**Task to carry out**:
Your task is to repeat exactly the lines below between the line holding "discount: 10% = 156.42 -> 10% = 141.31" and the line holding "total: 1492.25 -> 1348.12", inclusive, and only those.

**Data records**:
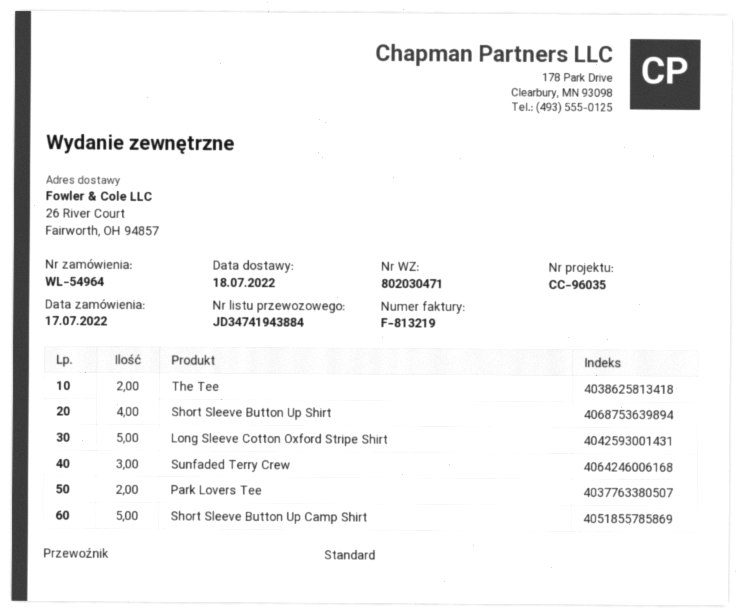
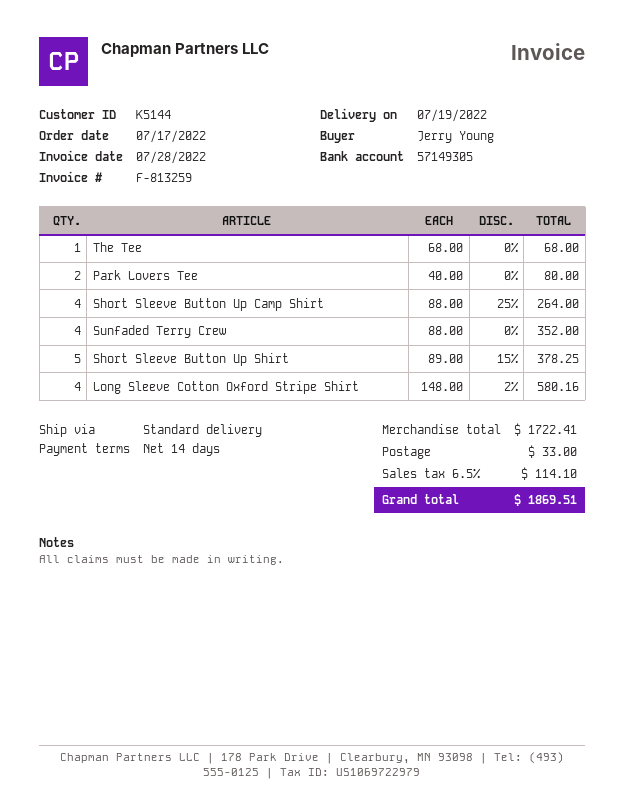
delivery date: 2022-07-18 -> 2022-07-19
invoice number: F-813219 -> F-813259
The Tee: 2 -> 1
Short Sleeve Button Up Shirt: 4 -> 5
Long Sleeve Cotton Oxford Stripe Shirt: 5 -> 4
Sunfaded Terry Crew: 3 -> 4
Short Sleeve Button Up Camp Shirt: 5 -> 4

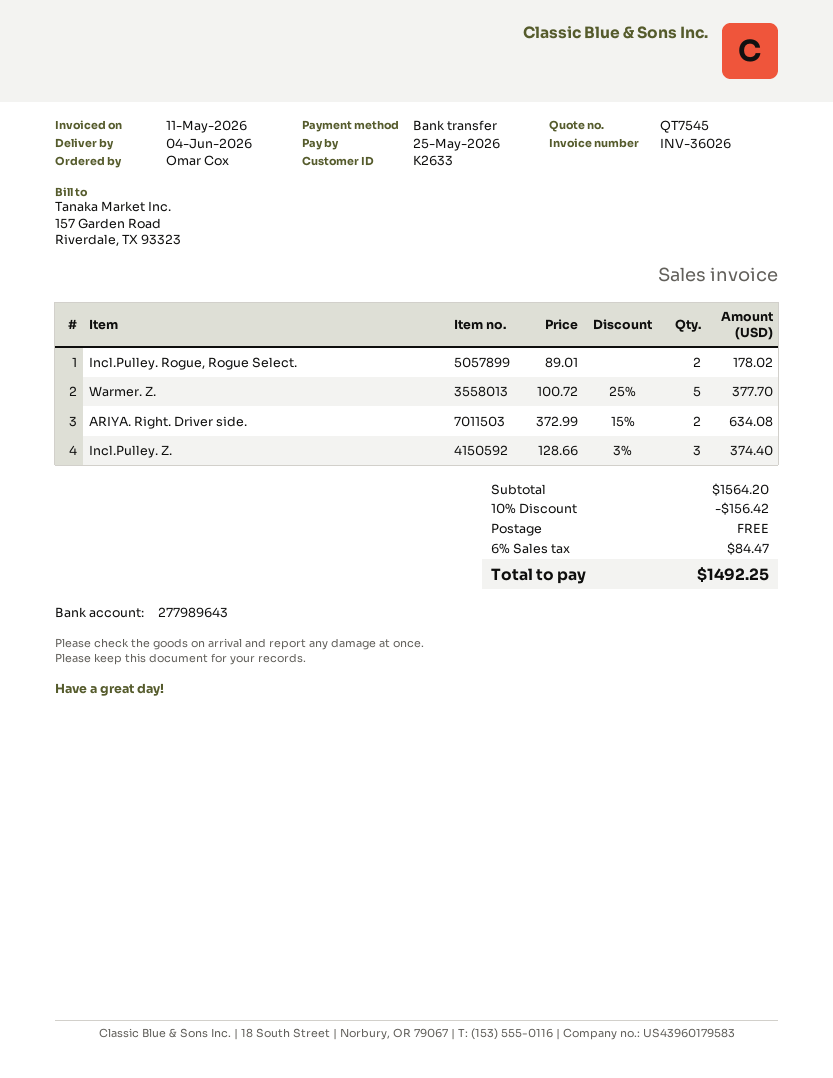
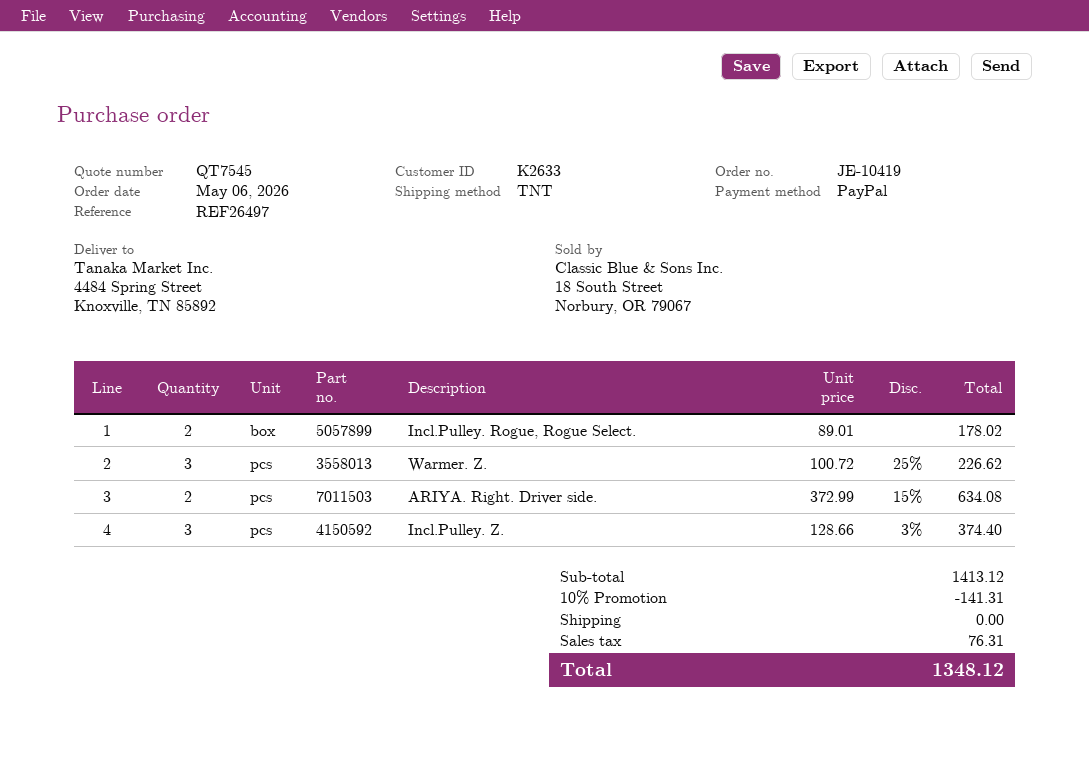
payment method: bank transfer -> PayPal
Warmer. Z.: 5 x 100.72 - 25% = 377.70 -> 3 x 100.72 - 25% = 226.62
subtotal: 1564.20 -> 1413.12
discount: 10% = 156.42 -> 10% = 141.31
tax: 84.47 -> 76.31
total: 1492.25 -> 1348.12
--
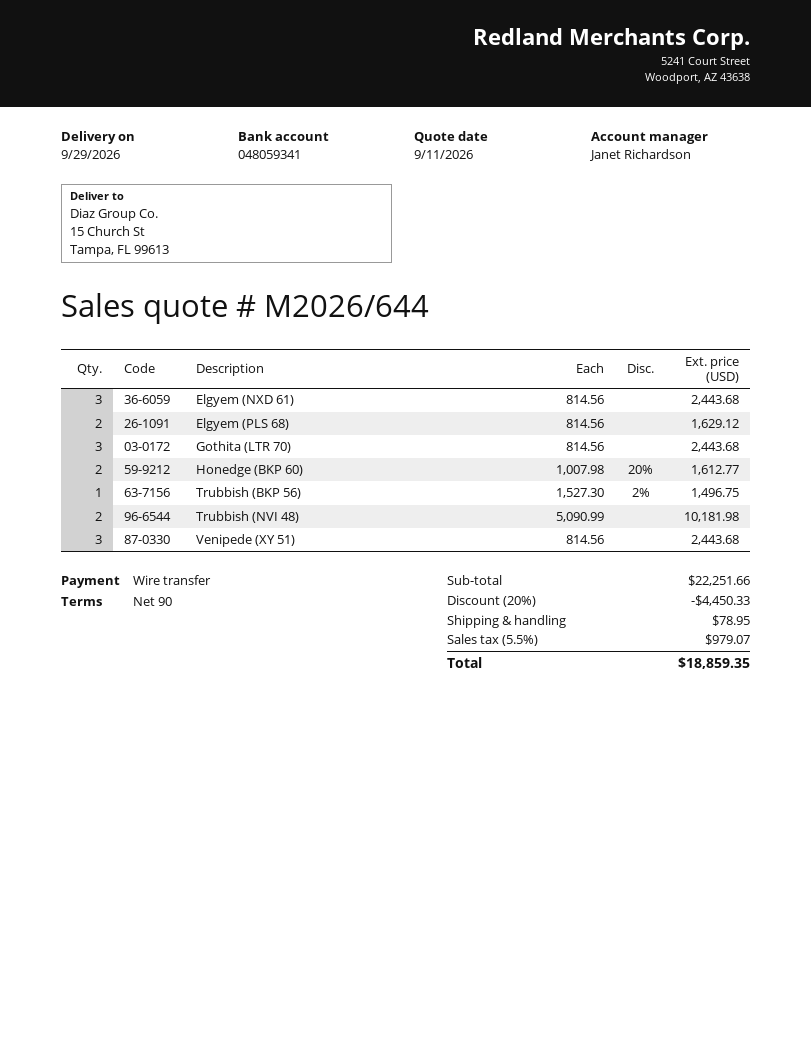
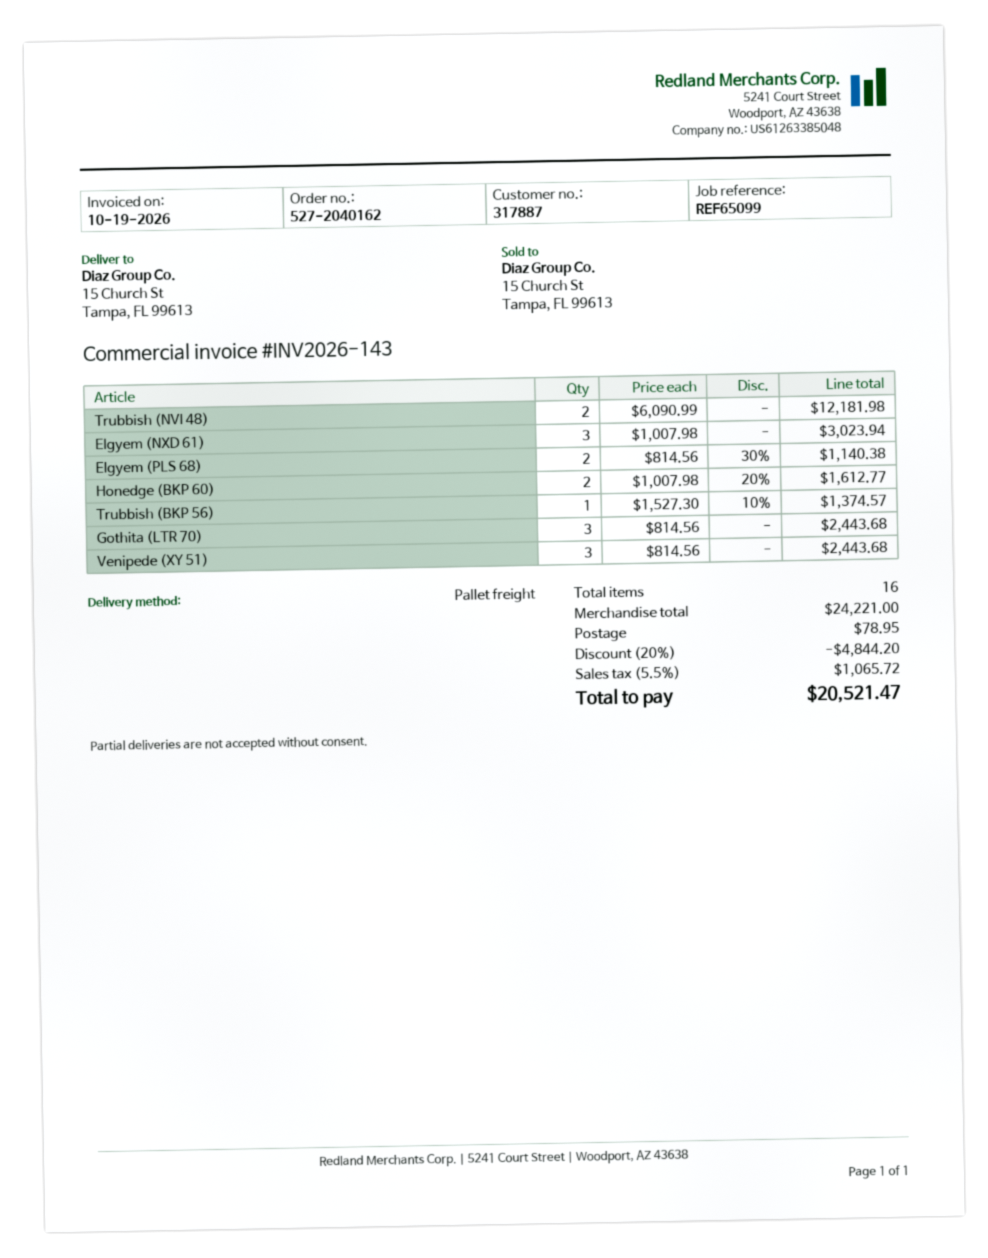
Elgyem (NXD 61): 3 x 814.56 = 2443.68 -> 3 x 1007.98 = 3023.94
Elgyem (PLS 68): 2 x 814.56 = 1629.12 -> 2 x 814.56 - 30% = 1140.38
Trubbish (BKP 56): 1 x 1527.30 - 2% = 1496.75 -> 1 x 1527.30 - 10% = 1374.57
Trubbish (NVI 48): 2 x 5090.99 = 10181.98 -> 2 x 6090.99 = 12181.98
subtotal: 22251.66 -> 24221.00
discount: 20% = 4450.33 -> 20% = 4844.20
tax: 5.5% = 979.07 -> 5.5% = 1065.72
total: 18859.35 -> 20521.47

**Exercise response**:
discount: 10% = 156.42 -> 10% = 141.31
tax: 84.47 -> 76.31
total: 1492.25 -> 1348.12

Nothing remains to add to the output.